Comme beaucoup j'ai été consterné par les déclarations de notre grand communicant, plume du président, préfet de la république et actuellement ministre de l'intérieur. Il prétend bien sûr que ses propos ont été déformé, mais une petite mise au point comme celle de René Vautier est déjà édifiante. Je voudrais rajouter ma petite pierre en faisant remarquer quelques travers majeurs d'une société qui nous influence très fortement depuis la fin de la guerre, à savoir l'Amérique:

  • la peine de mort qu'ils réappliquent depuis plus de 30 ans. Pour se donner bonne conscience dans son application, et en théorie pour éviter les erreurs, il existe de nombreux recours qui du coup engendrent les couloirs de la mort dans lesquels les condamnés peuvent croupir pendant des dizaines d'années, sans jamais savoir comment ils en sortiront:

soit un retour à une vie brisée, soit une injection lethale et cela fini souvent par tenir à un coup de dés:

  1. une décision à une voix de majorité près
  2. la qualité et la notoriété des avocats

au niveau torture psychologique ça me parait formidable.

  • l'incroyable épisode de 1998 ou le président Clinton se retrouve devant une procédure d'impeachment pour une petite "gâterie" d'une stagiaire quand 35 ans plus tôt le président Kennedy accueillait des prostituées à la maison blanche, et surtout alors que 5 ans après un président envoyait des dizaines de milliers de soldats sur la base de mensonges grossiers présentés à l'ONU, après avoir court-circuité les agences de renseignement grâce au duo Rumsfled Wolfovitz et leur Office des Plans Spéciaux. Le dit président n'a jamais été inquiété pour ce mensonge monstrueux alors qu'en plus les médias occidentaux parlent beaucoup plus des 5000 morts parmi les soldats américains, mais nous sommes incapables de dénombrer les dizaines de milliers de victimes civils que l'on affuble en plus du terme abominable de dommages collatéraux. Comment peut-on espérer gagner le respect du monde musulman face à une telle barbarie aveugle et ignorée? et ne pas passer pour des charlots quand nous prétendont donner des leçons au monde entier?

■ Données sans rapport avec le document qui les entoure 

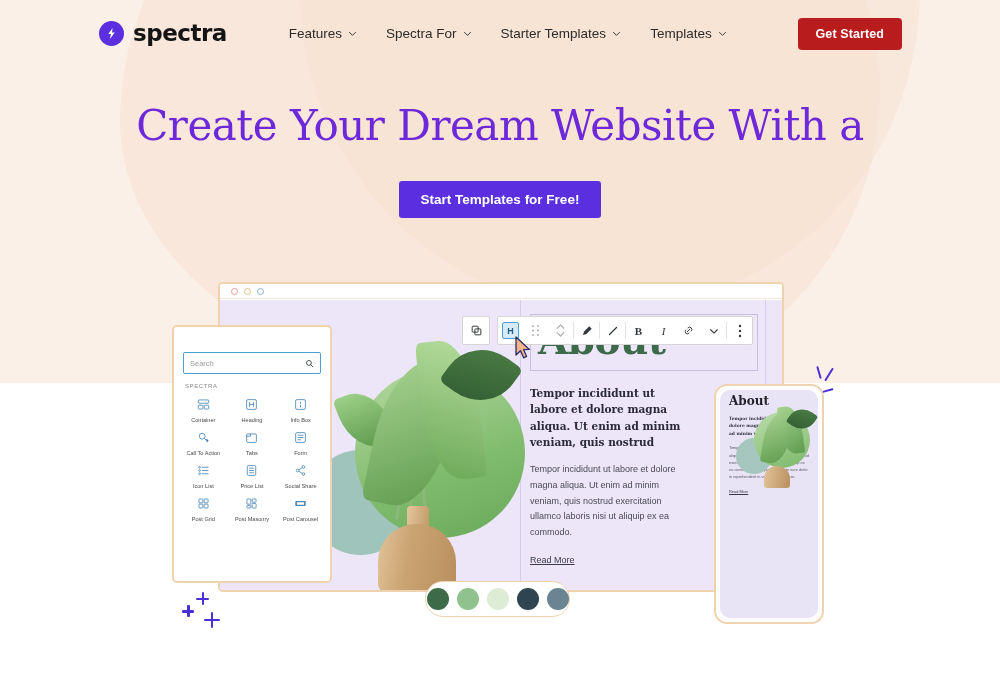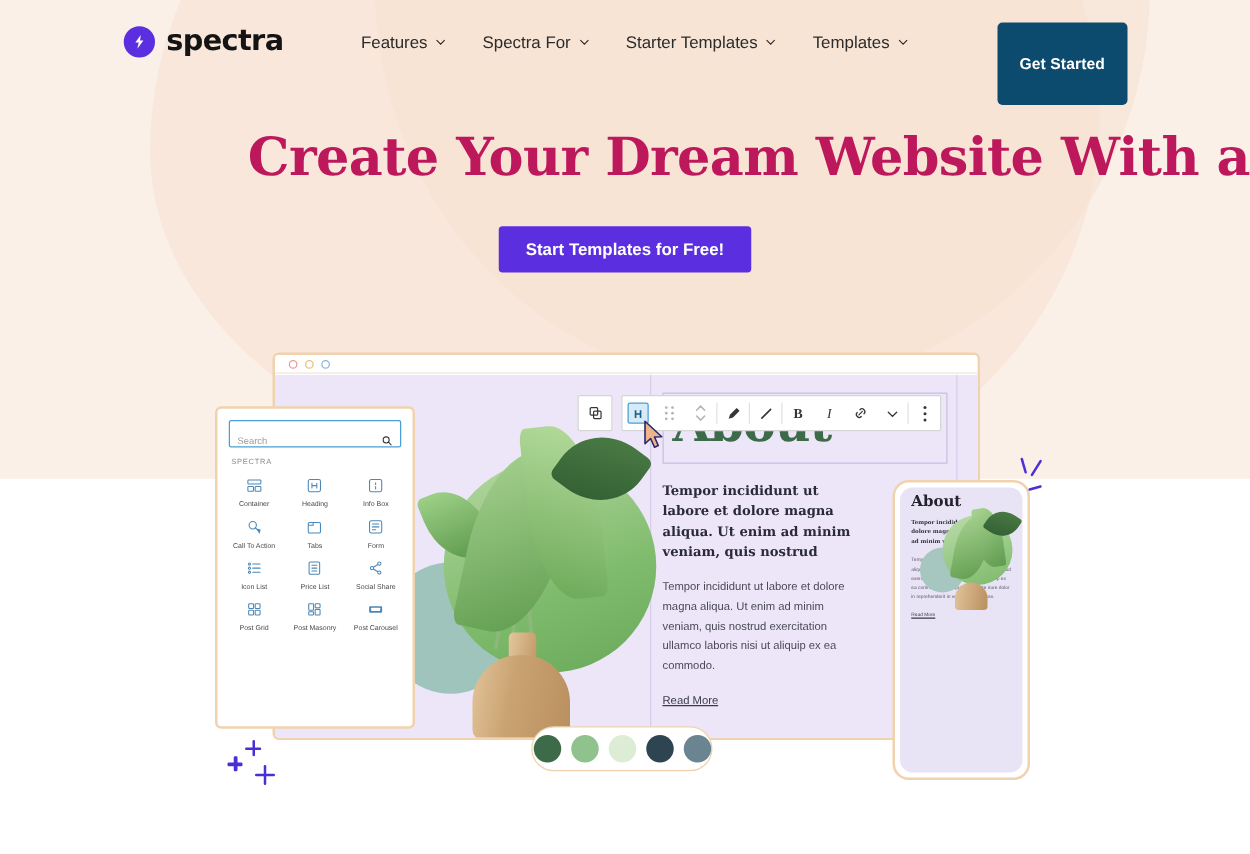"Get Started" .get-started { background: #0c4a6e -> #b91c1c; padding: 26px 18px -> 9px 18px }
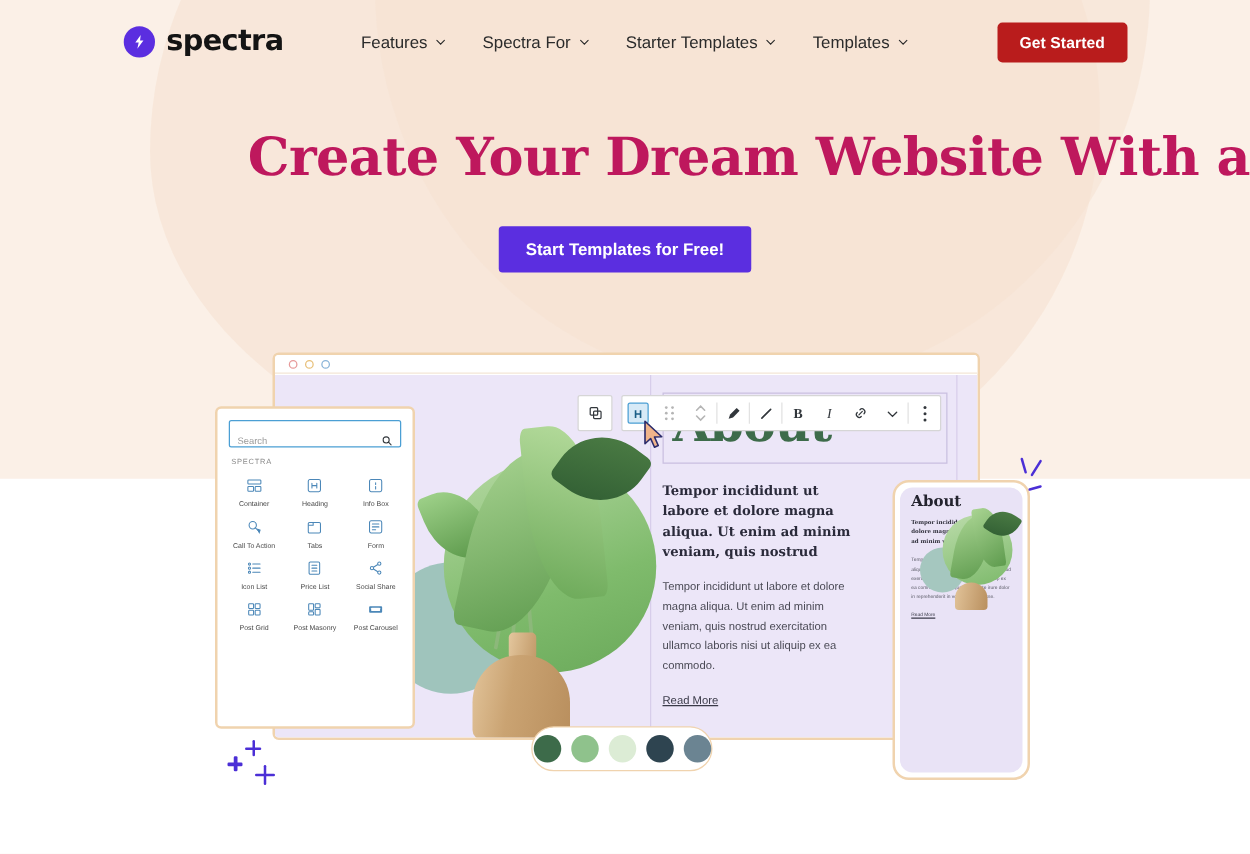"Create Your Dream Website With" .hero h1 { color: #be185d -> #6d28d9; font-weight: bold -> normal; text-align: right -> none }
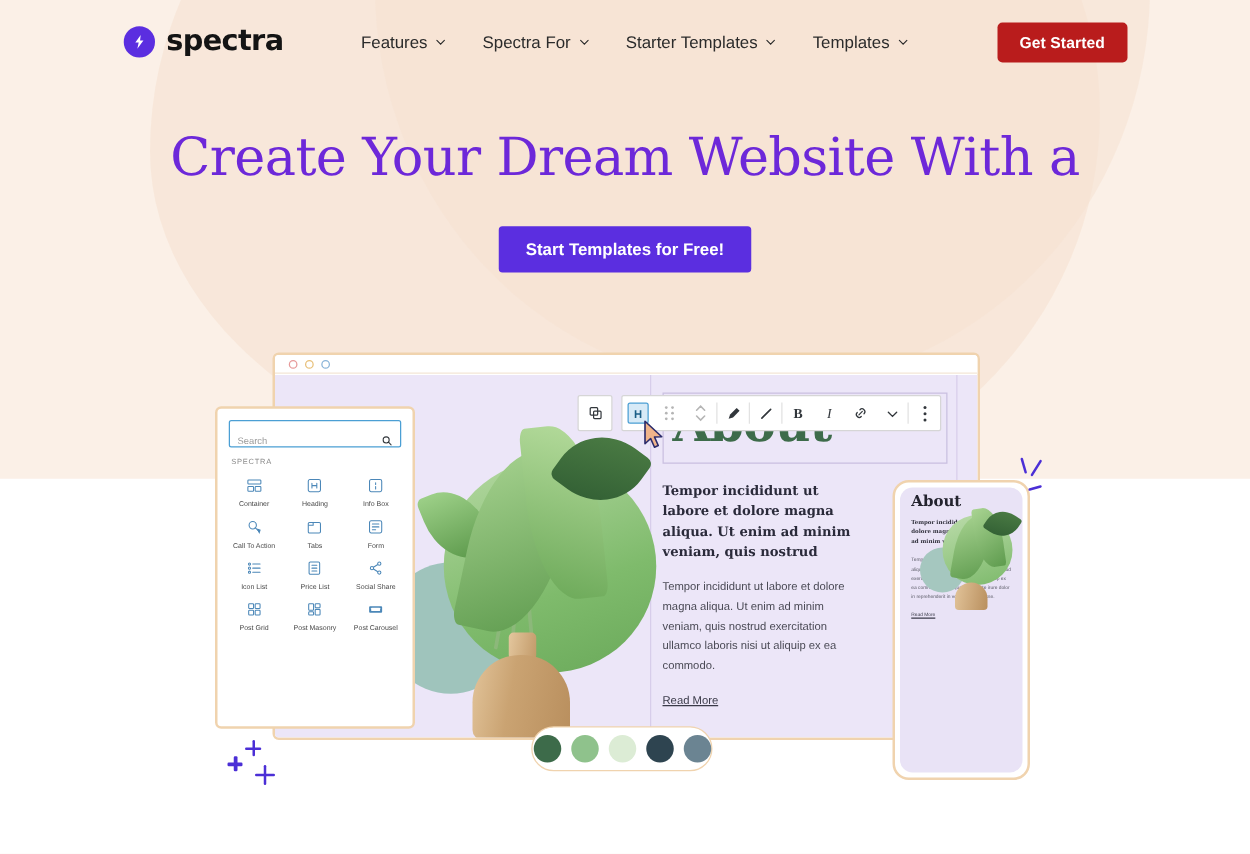"Search" .ins-search { align-items: flex-end -> center; margin: 9px 9px 0 9px -> 25px 9px 0 9px }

Ca me paraît d'excellentes raisons de relativiser et pourtant je n'ai jamais voté à gauche de ma vie. Parce que je crois à la responsabilité individuelle d'abord mais collective aussi. Ce mot est aujourd'hui totalement oublié des discours politiques.

Il est vrai que le politiquement correct, lui aussi importé des USA empêche aujourd'hui d'appeler un chat, un chat et que l'on rajoute un écran de fumée sur des problèmes qui peuvent être complexes à la base mais deviennent totalement incompréhensibles par la lecture déformante des dogmes en vigueur.

Et les élites actuelles sacrifient totalement à cette démarche jusqu'à ignorer totalement les réalités, mais je pars sur un autre terrain que j'aborderai plus en détail bientôt.